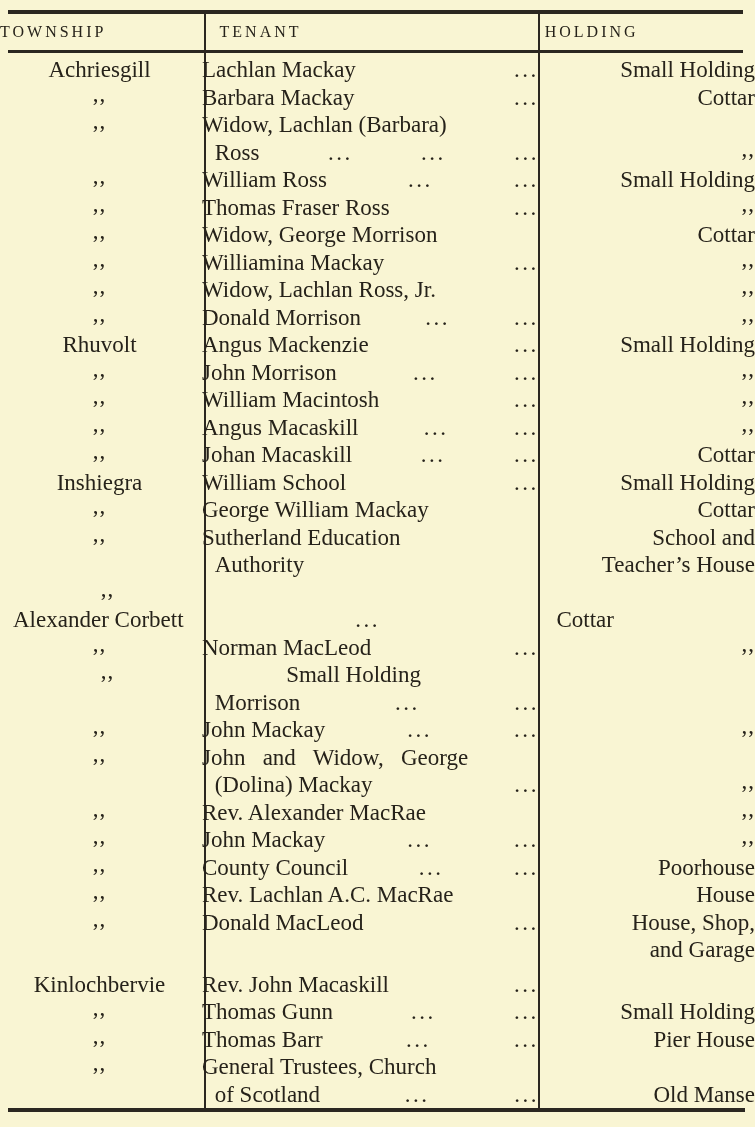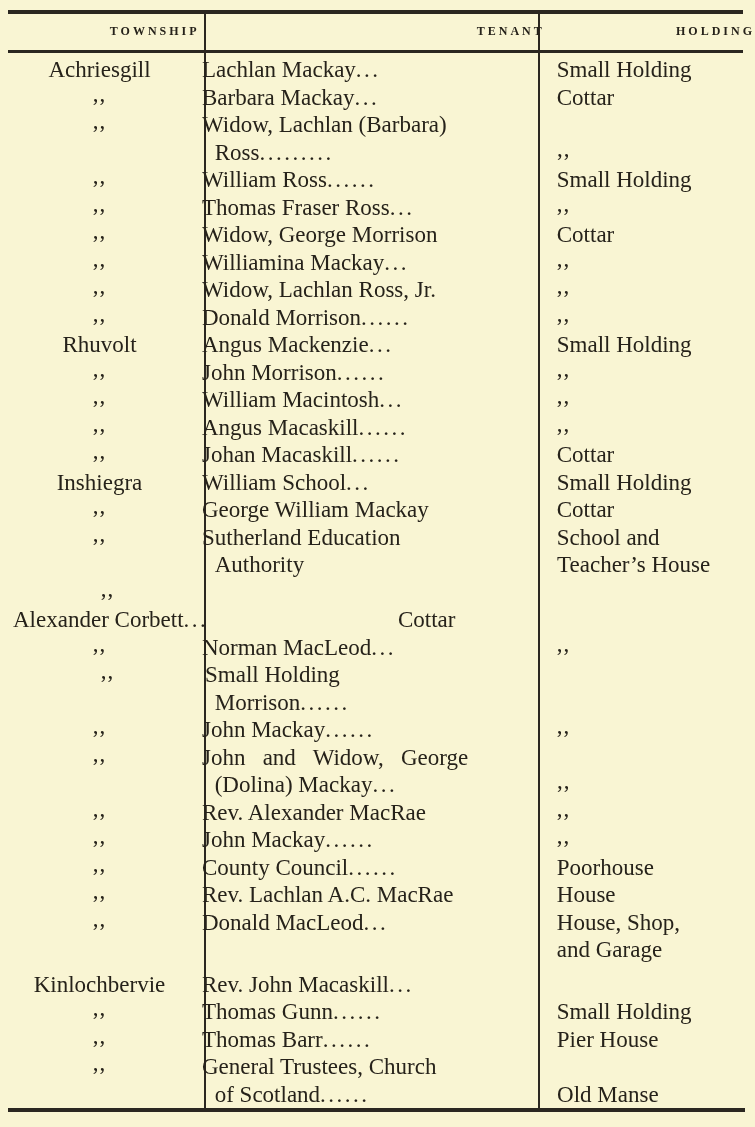--- a/index.html
+++ b/index.html
@@ -23,8 +23,8 @@
   
   .header-row{position:absolute;top:13px;left:0;right:0;height:37px;display:flex;}
   .header-cell{
-    font-weight:bold;font-size:12px;letter-spacing:3px;
-    text-align:right;line-height:37px;
+    font-weight:normal;font-size:16px;letter-spacing:3px;
+    text-align:left;line-height:37px;
   }
   .hc1{width:205px;}
   .hc2{width:334px;margin-left:20px;}

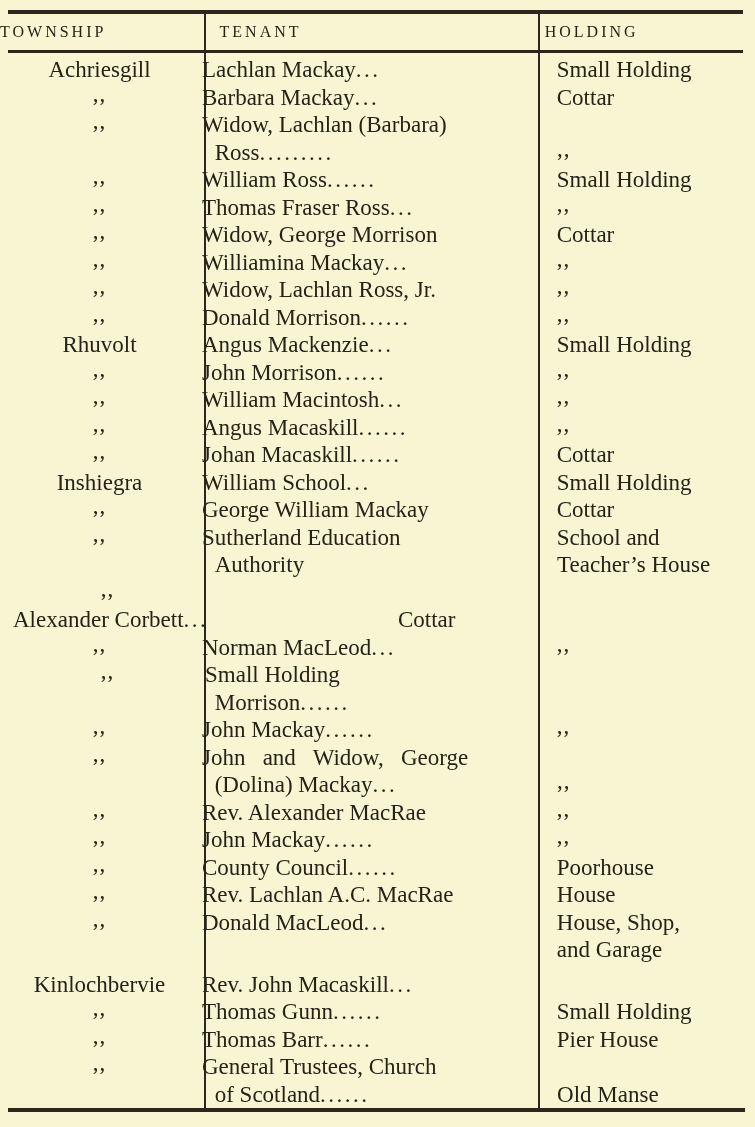--- a/index.html
+++ b/index.html
@@ -37,7 +37,7 @@
   .township{width:205px;text-align:center;padding-left:10px;}
   .tenant{
     width:398px;
-    display:flex;align-items:baseline;
+    display:flex;justify-content:space-between;align-items:baseline;
     padding:0 18px 0 13px;
   }
   .tenant.indent{padding-left:26px;}

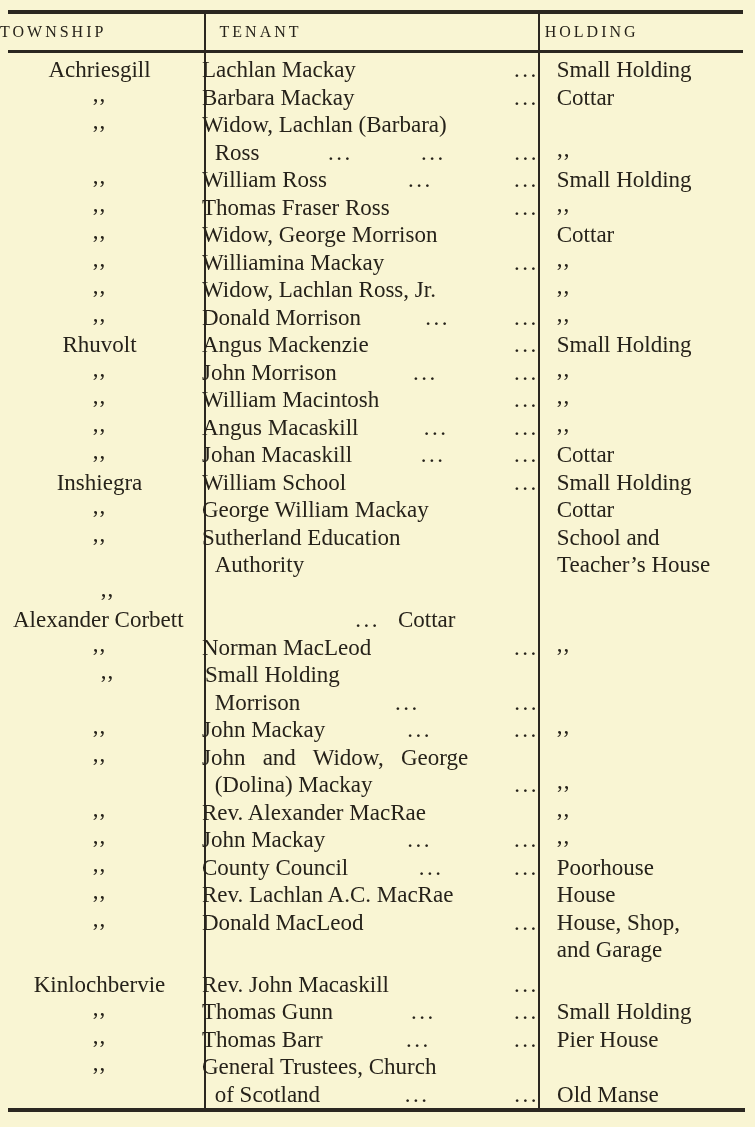--- a/index.html
+++ b/index.html
@@ -44,7 +44,7 @@
   .tenant.justify{word-spacing:0.5em;}
   .tenant .name{white-space:pre;}
   .leader{letter-spacing:2.5px;}
-  .holding{width:216px;text-align:left;}
+  .holding{width:216px;text-align:right;}
   .ditto{position:relative;top:-4px;letter-spacing:1px;}
 </style>
 </head>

○ ○ ○ ○ ○

▸ **Problem to solve**
Could you say how many lines of the entries contain the string "weight"? Only the number should be given.

▸ **Reply**
2